> _Task_:
When you reproduce the listing, keep every word as it is and drop the pictures.

> _Excerpted data_:
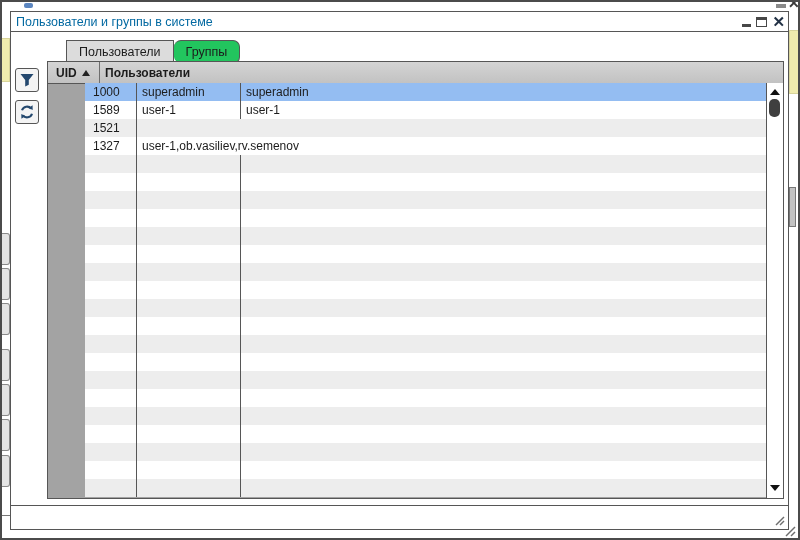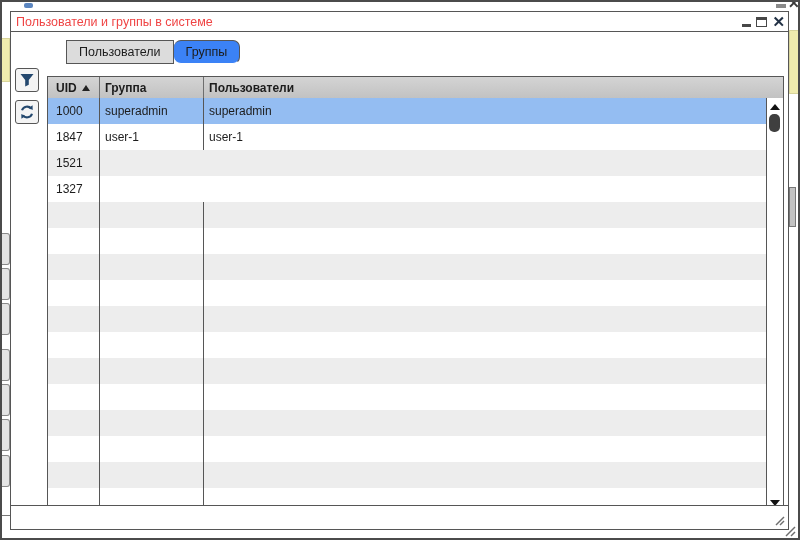--- a/index.html
+++ b/index.html
@@ -23,7 +23,7 @@
   
   .dialog{position:absolute;left:8px;top:9px;width:779px;height:519px;background:#fff;border:1px solid #565656;box-sizing:border-box;}
   .titlebar{position:relative;height:19px;border-bottom:1px solid #565656;display:flex;align-items:center;}
-  .title{padding-left:5px;font-size:12.5px;color:#ef4444;}
+  .title{padding-left:5px;font-size:12.5px;color:#0369a1;}
   .win-controls{position:absolute;right:3px;top:0;height:19px;display:flex;align-items:center;gap:5px;}
   .wc{display:inline-flex;align-items:center;justify-content:center;cursor:default;}
   .dash{display:inline-block;width:9px;height:3px;background:#474747;margin-top:8px;}

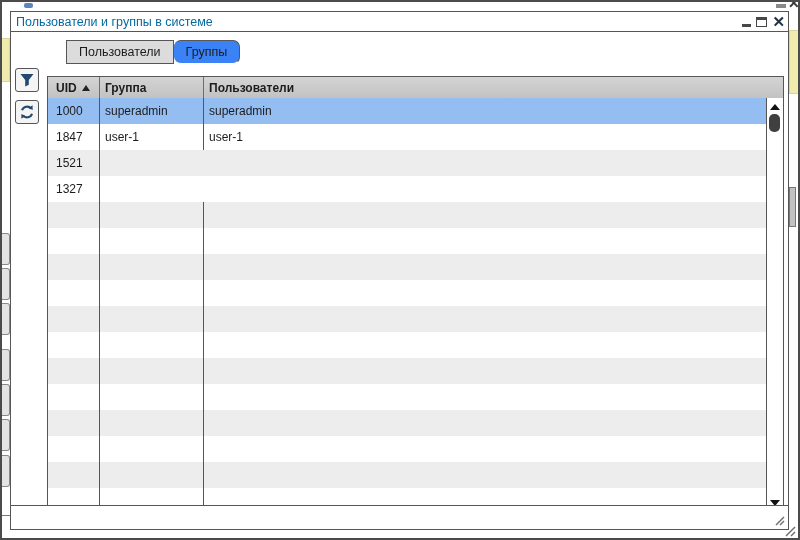--- a/index.html
+++ b/index.html
@@ -35,7 +35,7 @@
   .tabs{position:absolute;left:55px;top:28px;display:flex;}
   .tab{height:24px;box-sizing:border-box;border:1px solid #565656;display:flex;align-items:center;justify-content:center;
        font-size:12.5px;padding:0 12px;background:#dcdcdc;}
-  .tab.active{background:#3b82f6;border-bottom:1px solid #fff;border-radius:7px;}
+  .tab.active{background:#22c55e;border-bottom:1px solid #fff;border-radius:7px;}
   .tab + .tab{border-left:none;}
 
   

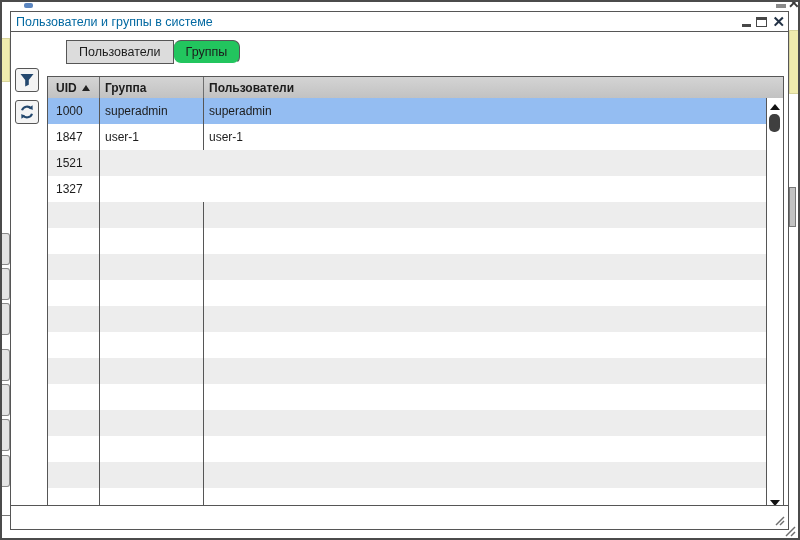--- a/index.html
+++ b/index.html
@@ -45,7 +45,7 @@
   .toolbtn.refresh{top:88px;}
 
   
-  .tableframe{position:absolute;left:36px;top:64px;width:737px;height:438px;box-sizing:border-box;
+  .tableframe{position:absolute;left:36px;top:49px;width:737px;height:438px;box-sizing:border-box;
               border:1px solid #565656;background:#a3a3a3;}
   .thead{display:flex;height:21px;background:linear-gradient(#d4d4d4,#c2c2c2);border-bottom:1px solid #565656;
          font-size:12px;font-weight:bold;align-items:center;}

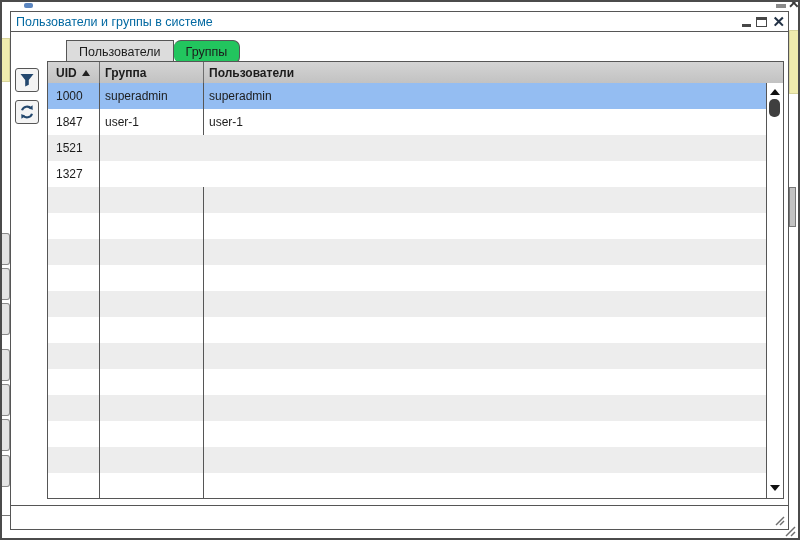--- a/index.html
+++ b/index.html
@@ -137,9 +137,6 @@
           <span>UID</span>
           <i class="sort-asc"></i>
         </div>
-        <div class="th th-group">
-          <span>Группа</span>
-        </div>
         <div class="th th-users">
           <span>Пользователи</span>
         </div>

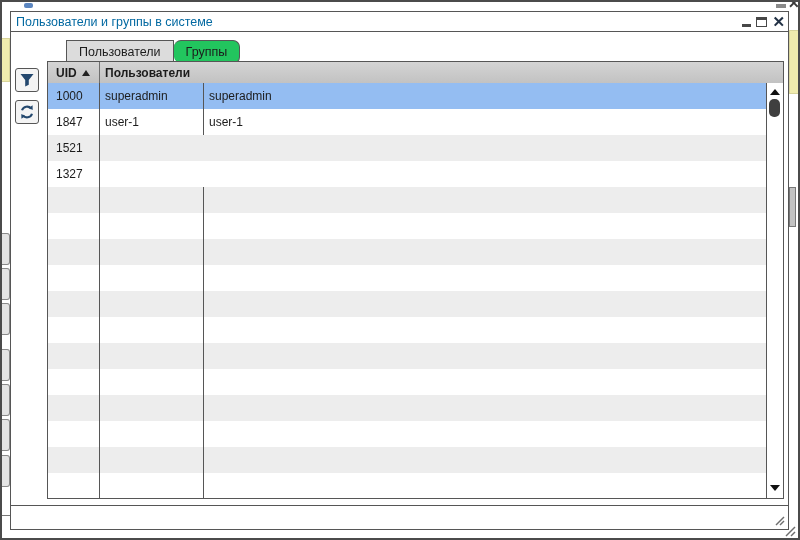--- a/index.html
+++ b/index.html
@@ -56,7 +56,7 @@
   .sort-asc{display:inline-block;width:0;height:0;margin-left:5px;
             border-left:4px solid transparent;border-right:4px solid transparent;border-bottom:6px solid #222;}
   .tbody{position:absolute;left:0;top:21px;right:17px;bottom:0;overflow:hidden;}
-  .trow{display:flex;height:26px;font-size:12px;background:#fff;}
+  .trow{display:flex;height:18px;font-size:12px;background:#fff;margin-left:37px;}
   .trow.stripe{background:#ededed;}
   .trow.selected{background:#94bdf2;}
   .td{height:100%;display:flex;align-items:center;box-sizing:border-box;overflow:hidden;white-space:nowrap;}

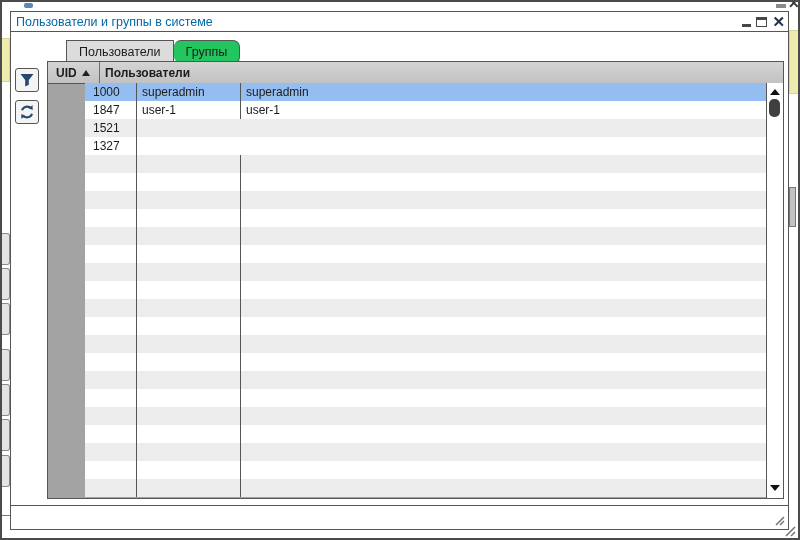--- a/index.html
+++ b/index.html
@@ -148,7 +148,7 @@
             <div class="td td-users">superadmin</div>
           </div>
           <div class="trow">
-            <div class="td td-uid">1847</div>
+            <div class="td td-uid">1589</div>
             <div class="td td-group">user-1</div>
             <div class="td td-users">user-1</div>
           </div>

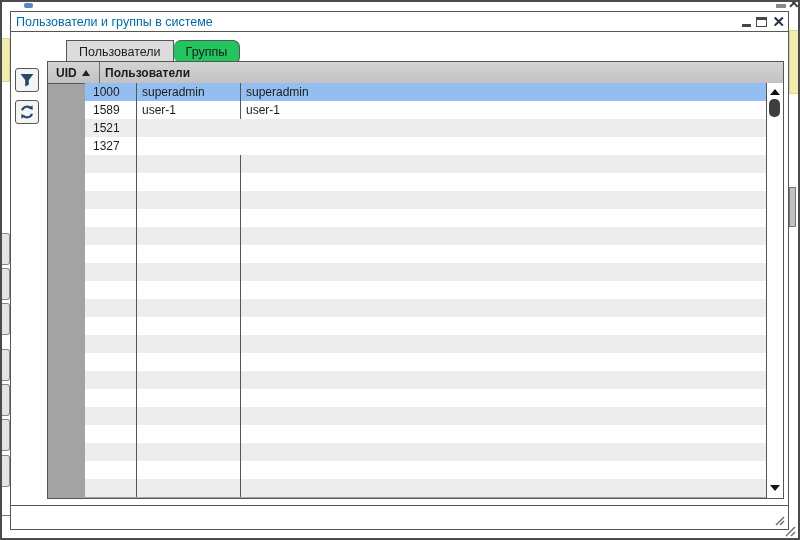--- a/index.html
+++ b/index.html
@@ -157,6 +157,7 @@
           </div>
           <div class="trow">
             <div class="td td-uid">1327</div>
+            <div class="td td-users">user-1,ob.vasiliev,rv.semenov</div>
           </div>
           <div class="trow stripe">
             <div class="td td-uid"></div>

> _Your solution_:
--- a/index.html
+++ b/index.html
@@ -23,7 +23,7 @@
   
   .dialog{position:absolute;left:8px;top:9px;width:779px;height:519px;background:#fff;border:1px solid #565656;box-sizing:border-box;}
   .titlebar{position:relative;height:19px;border-bottom:1px solid #565656;display:flex;align-items:center;}
-  .title{padding-left:5px;font-size:12.5px;color:#ef4444;}
+  .title{padding-left:5px;font-size:12.5px;color:#0369a1;}
   .win-controls{position:absolute;right:3px;top:0;height:19px;display:flex;align-items:center;gap:5px;}
   .wc{display:inline-flex;align-items:center;justify-content:center;cursor:default;}
   .dash{display:inline-block;width:9px;height:3px;background:#474747;margin-top:8px;}

--- a/index.html
+++ b/index.html
@@ -35,7 +35,7 @@
   .tabs{position:absolute;left:55px;top:28px;display:flex;}
   .tab{height:24px;box-sizing:border-box;border:1px solid #565656;display:flex;align-items:center;justify-content:center;
        font-size:12.5px;padding:0 12px;background:#dcdcdc;}
-  .tab.active{background:#3b82f6;border-bottom:1px solid #fff;border-radius:7px;}
+  .tab.active{background:#22c55e;border-bottom:1px solid #fff;border-radius:7px;}
   .tab + .tab{border-left:none;}
 
   

--- a/index.html
+++ b/index.html
@@ -45,7 +45,7 @@
   .toolbtn.refresh{top:88px;}
 
   
-  .tableframe{position:absolute;left:36px;top:64px;width:737px;height:438px;box-sizing:border-box;
+  .tableframe{position:absolute;left:36px;top:49px;width:737px;height:438px;box-sizing:border-box;
               border:1px solid #565656;background:#a3a3a3;}
   .thead{display:flex;height:21px;background:linear-gradient(#d4d4d4,#c2c2c2);border-bottom:1px solid #565656;
          font-size:12px;font-weight:bold;align-items:center;}

--- a/index.html
+++ b/index.html
@@ -137,9 +137,6 @@
           <span>UID</span>
           <i class="sort-asc"></i>
         </div>
-        <div class="th th-group">
-          <span>Группа</span>
-        </div>
         <div class="th th-users">
           <span>Пользователи</span>
         </div>

--- a/index.html
+++ b/index.html
@@ -56,7 +56,7 @@
   .sort-asc{display:inline-block;width:0;height:0;margin-left:5px;
             border-left:4px solid transparent;border-right:4px solid transparent;border-bottom:6px solid #222;}
   .tbody{position:absolute;left:0;top:21px;right:17px;bottom:0;overflow:hidden;}
-  .trow{display:flex;height:26px;font-size:12px;background:#fff;}
+  .trow{display:flex;height:18px;font-size:12px;background:#fff;margin-left:37px;}
   .trow.stripe{background:#ededed;}
   .trow.selected{background:#94bdf2;}
   .td{height:100%;display:flex;align-items:center;box-sizing:border-box;overflow:hidden;white-space:nowrap;}

--- a/index.html
+++ b/index.html
@@ -148,7 +148,7 @@
             <div class="td td-users">superadmin</div>
           </div>
           <div class="trow">
-            <div class="td td-uid">1847</div>
+            <div class="td td-uid">1589</div>
             <div class="td td-group">user-1</div>
             <div class="td td-users">user-1</div>
           </div>

--- a/index.html
+++ b/index.html
@@ -157,6 +157,7 @@
           </div>
           <div class="trow">
             <div class="td td-uid">1327</div>
+            <div class="td td-users">user-1,ob.vasiliev,rv.semenov</div>
           </div>
           <div class="trow stripe">
             <div class="td td-uid"></div>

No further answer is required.